While many of us have been dreaming of a meal out for months now, when we are finally allowed back into restaurants our experience will be quite different than we remember. Eat-in food businesses including cafes and restaurants are allowed to reopen from June 29, and Fáilte Ireland and the government have released guidelines for how they will operate.

Arriving at the restaurant

Everything about the guest’s experience will be different from the outset, with walk-ins not recommended in order to ensure guests can be kept apart when arriving. If there is a need to queue, customers must stand two metres apart and there should be physical markers to show where they can stand. Only one member of a group should queue, while the rest wait in a suitable place, which might be outside or in their car.

The guidelines state that where possible, separate doors must be used for guests entering and exiting the restaurant, and doors must be propped open where possible if fire regulations permit it.

Ordering your meal 

Diners must order from their seat wherever possible to reduce the possibility of queues, so many restaurants will have to rethink the structure of their spaces.

Restaurant staff will be required to wear PPE, including face masks if they cannot stay two metres away from guests, which seems impossible since they have to place your food on your table.

The recommendations state that menus must be single use or made of a material that can easily be cleaned.

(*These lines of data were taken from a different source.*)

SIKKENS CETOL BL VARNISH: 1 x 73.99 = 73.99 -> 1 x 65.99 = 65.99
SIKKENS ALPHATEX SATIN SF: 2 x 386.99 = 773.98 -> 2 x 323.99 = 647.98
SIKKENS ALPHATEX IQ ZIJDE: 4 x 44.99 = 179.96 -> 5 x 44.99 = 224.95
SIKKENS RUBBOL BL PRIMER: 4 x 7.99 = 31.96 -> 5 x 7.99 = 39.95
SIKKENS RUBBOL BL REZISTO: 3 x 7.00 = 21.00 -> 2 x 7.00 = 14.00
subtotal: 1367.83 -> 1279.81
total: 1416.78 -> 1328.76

Electronic menus, phone apps and menu boards are an alternative option that reduce the risk of transmission between customers, as well as servers verbally sharing the menu with guests.

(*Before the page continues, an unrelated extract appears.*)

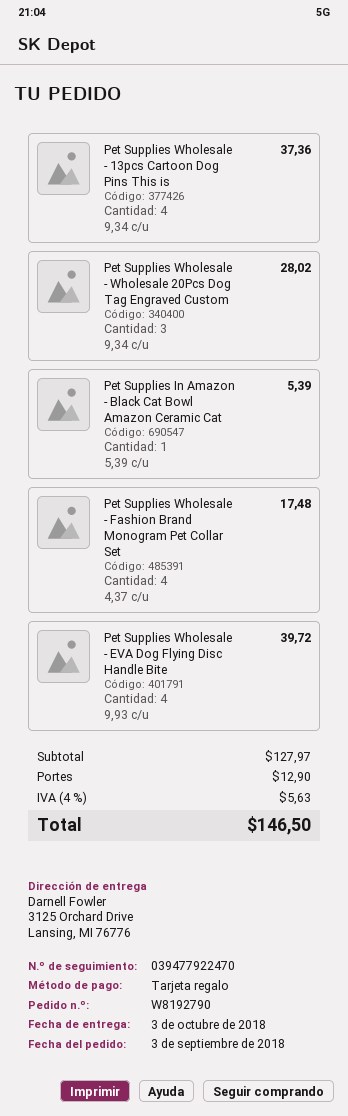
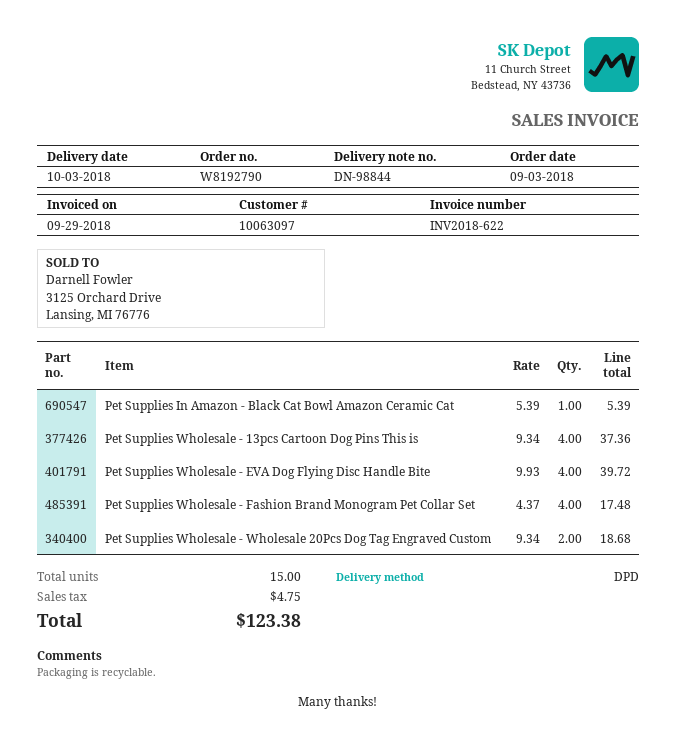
Pet Supplies Wholesale - Wholesale 20Pcs Dog Tag Engraved Custom: 3 x 9.34 = 28.02 -> 2 x 9.34 = 18.68
shipping: 12.90 -> none
tax: 5.63 -> 4.75
total: 146.50 -> 123.38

Any spaces that have a bar are asked to prevent ordering at the counter, and instead take all orders, including drinks, at tables instead.

The food

While the guidelines emphasise that there are no reports of transmission of Covid-19 via food, and that the main mode of transmission is from person to person, they nonetheless make some stipulations about the style of food that should not be served.

Sharing plates, it says, if an option on the menu, must be served in individual portions from the kitchen to reduce any risk of transmission between customers dining together. Tableside cooking must be suspended if physical distancing cannot be adhered to.

Where food is served buffet-style, all items displayed for guest use must be individually wrapped or be a single serve item. Common tongs or ladles must not be used and neither must common distribution containers from which guests help themselves.

There must also be no shared items on countertops or beside a carvery or buffet, such as water jugs and salt and pepper shakers. All self-serve condiments and utensils must be removed, and instead provided at guests’ table if requested.

Behind the scenes

Reopening will take considerable effort from business owners to ensure all guidelines are met. All tables and other seating must be arranged to ensure groups of guests are kept 2 metres apart from each other, and staff need to receive training on how they must work within these new guidelines.

Restaurants also need to put processes in place that can deal with any cases of Covid-19 in either guests or staff. Enhanced hygiene measures, cleaning schedules and disinfection procedures will need to be carefully implemented. The guidelines recommend each workplace should appoint at least one employee whose responsibility it is to ensure that Covid-19 measures are adhered to.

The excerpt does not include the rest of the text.